Haus Letmathe existiert spätestens seit dem 13. Jahrhundert. Hier herrschten die Herren von Letmathe. Die Ministerialenfamilie konnte den Herrensitz jedoch nicht halten. Im Jahr 1376 wurde das Gebäude als verfallen bezeichnet. In der folgenden Zeit kam es zu häufigem Besitzerwechsel. Um das Jahr 1475 wurde Haus Letmathe durch Engelbert III. von dem Westhove und seinem Sohn als eine typische Wasserburganlage neu erbaut. Die Familie von Brabeck kam 1576 in den Besitz von Haus Letmathe. Moritz von Brabeck verkaufte Haus Letmathe 1812 an Kaspar Dietrich Pütter und Friedrich Ebbinghaus. Die beiden Iserlohner Kaufleute bauten Haus Letmathe zu einem großbürgerlichen, klassizistischen Wohnhaus um. Alle Nebengebäude wurden 1974 abgerissen, ein Gebäude, die „Tenne“ wurde im Westfälischen Freilichtmuseum Hagen wiederaufgebaut. Heute befindet sich in Haus Letmathe eine Zweigstelle der Stadtbücherei Iserlohn und das Heimatmuseum Letmathe.
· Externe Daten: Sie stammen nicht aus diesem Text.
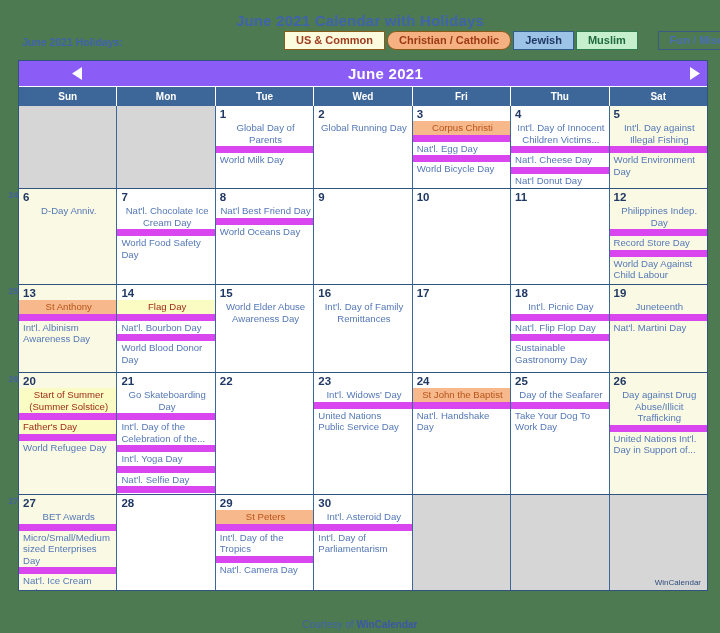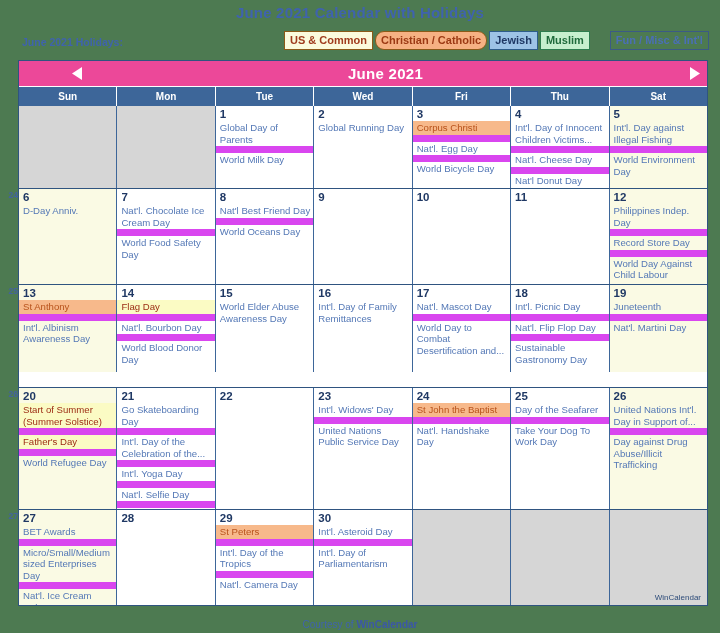--- a/index.html
+++ b/index.html
@@ -10,21 +10,21 @@
     font-family: "Liberation Sans", sans-serif;
     overflow: hidden;
   }
   .page { position: relative; width: 720px; height: 633px; }
 
   .page-title {
     text-align: center;
     color: #3f63ad;
     font-size: 15px;
     font-weight: bold;
-    padding-top: 4px;
+    padding-top: 12px;
     letter-spacing: .2px;
     height: 24px;
     line-height: 18px;
   }
 
   
   .legend-row {
     position: relative;
     height: 22px;
     margin: 7px 10px 0 22px;
@@ -42,21 +42,21 @@
     left: 262px;
     top: 0;
     display: flex;
     height: 19px;
   }
   .legend-btn {
     border: 1px solid #7b4a10;
     font-size: 11px;
     font-weight: bold;
     line-height: 17px;
-    padding: 0 5px;
+    padding: 0 11px;
     white-space: nowrap;
     margin-right: 2px;
     cursor: pointer;
   }
   .lb-us      { background: #fbfbdd; color: #a03c1e; border-color: #8a5a18; }
   .lb-chr     { background: #f6b183; color: #9c3a14; border-color: #8a5a18; border-radius: 9px; }
   .lb-jew     { background: #9dc3e6; color: #1f3864; border-color: #2e5d8a; }
   .lb-mus     { background: #c6efce; color: #1f6b3c; border-color: #2e7d4f; }
   .lb-fun     { background: transparent; color: #4a6fb5; border-color: #3b5a86; margin-left: 18px; }
 
@@ -64,21 +64,21 @@
   .cal-wrap {
     position: absolute;
     left: 18px;
     top: 60px;
     width: 690px;
     border: 1px solid #2f5480;
     background: #ffffff;
   }
 
   .month-bar {
-    background: #ec4899;
+    background: #8b5cf6;
     height: 26px;
     display: flex;
     align-items: center;
     position: relative;
     border-bottom: 1px solid #ffffff;
     padding-left: 45px;
   }
   .month-title {
     flex: 1;
     text-align: center;
@@ -137,21 +137,21 @@
   }
   .events { }
   .event {
     font-size: 9.6px;
     color: #5478b6;
     line-height: 11.5px;
     padding: 1px 2px 1px 4px;
     border-top: 7px solid #d946ef;
     word-wrap: break-word;
   }
-  .event:first-child { border-top: none; }
+  .event:first-child { border-top: none; text-align: center; }
   .event.hl-christian { background: #f7b98b; color: #b8531c; }
   .event.hl-us        { background: #fbfbc4; color: #9c2d14; }
 
   .week-num {
     position: absolute;
     left: -17px;
     top: 1px;
     width: 16px;
     text-align: right;
     font-size: 8.5px;
@@ -329,42 +329,38 @@
             </div>
           </div>
           <div class="day-cell">
             <div class="daynum">16</div>
             <div class="events">
               <div class="event">Int'l. Day of Family Remittances</div>
             </div>
           </div>
           <div class="day-cell">
             <div class="daynum">17</div>
-            <div class="events">
-              <div class="event">Nat'l. Mascot Day</div>
-              <div class="event">World Day to Combat Desertification and...</div>
-            </div>
           </div>
           <div class="day-cell">
             <div class="daynum">18</div>
             <div class="events">
               <div class="event">Int'l. Picnic Day</div>
               <div class="event">Nat'l. Flip Flop Day</div>
               <div class="event">Sustainable Gastronomy Day</div>
             </div>
           </div>
           <div class="day-cell weekend">
             <div class="daynum">19</div>
             <div class="events">
               <div class="event">Juneteenth</div>
               <div class="event">Nat'l. Martini Day</div>
             </div>
           </div>
         </div>
-        <div class="week-row" style="height: 122px; margin-top: 15px;">
+        <div class="week-row" style="height: 122px;">
           <span class="week-num">26</span>
           <div class="day-cell weekend">
             <div class="daynum">20</div>
             <div class="events">
               <div class="event hl-us">Start of Summer (Summer Solstice)</div>
               <div class="event hl-us">Father's Day</div>
               <div class="event">World Refugee Day</div>
             </div>
           </div>
           <div class="day-cell">
@@ -398,22 +394,22 @@
           <div class="day-cell">
             <div class="daynum">25</div>
             <div class="events">
               <div class="event">Day of the Seafarer</div>
               <div class="event">Take Your Dog To Work Day</div>
             </div>
           </div>
           <div class="day-cell weekend">
             <div class="daynum">26</div>
             <div class="events">
+              <div class="event">Day against Drug Abuse/Illicit Trafficking</div>
               <div class="event">United Nations Int'l. Day in Support of...</div>
-              <div class="event">Day against Drug Abuse/Illicit Trafficking</div>
             </div>
           </div>
         </div>
         <div class="week-row" style="height: 96px;">
           <span class="week-num">27</span>
           <div class="day-cell weekend">
             <div class="daynum">27</div>
             <div class="events">
               <div class="event">BET Awards</div>
               <div class="event">Micro/Small/Medium sized Enterprises Day</div>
Internet: www.heimatverein-letmathe.de
Pater und Nonne

„Pater und Nonne“, so nennt der Volksmund, zwei Felsformationen, die an der B7 zwischen Iserlohn und Letmathe senkrecht aus dem Tal der Lenne aufragen. In einem der beiden Felsen befindet sich die Grürmannshöhle, in der man zahlreiche Knochen eiszeitlicher Tiere fand. Pater und Nonne sind Teil des Massenkalkgebirges des Sauerlandes und gelten als Naturdenkmal. Der Sage nach sind die beiden Felsen zwei Ordensleute, die sich dem strengen Klosterleben nicht unterordnen wollten und wegen ihres Ungehorsams zu Stein erstarrten.
Die Sage von Pater und Nonne finden Sie hier.
Dechenhöhle

Die Dechenhöhle, eine der schönsten deutschen Tropfsteinhöhlen, wurde im Juni 1868 bei Erweiterungsarbeiten an der Bahnstrecke Letmathe-Iserlohn von zwei Eisenbahnarbeitern entdeckt. Benannt wurde die Dechenhöhle nach dem bedeutenden Bonner Geologen und Oberberghauptmann Heinrich von Dechen (1800-1889). Kurz nach ihrer Entdeckung wurde die Dechenhöhle von der Bergisch-Märkischen Eisenbahngesellschaft zur Schauhöhle ausgebaut. Heute können etwa 360 m der 870 m langen Höhle besichtigt werden. Der Dechenhöhle ist das „Deutsche Höhlenmuseum Iserlohn“ angegliedert. Hier erfährt der Besucher alles zum Thema Höhlen und Höhlenforschung. Besondere Attraktionen des Museums sind unter anderem die lebensechten Nachbildungen eines Höhlenlöwen und eines Höhlenbären mit Höhlenbären-Baby sowie prähistorischen Höhlenmalereien aus ganz Europa, die auf einer großen Lehmwand abgebildet sind.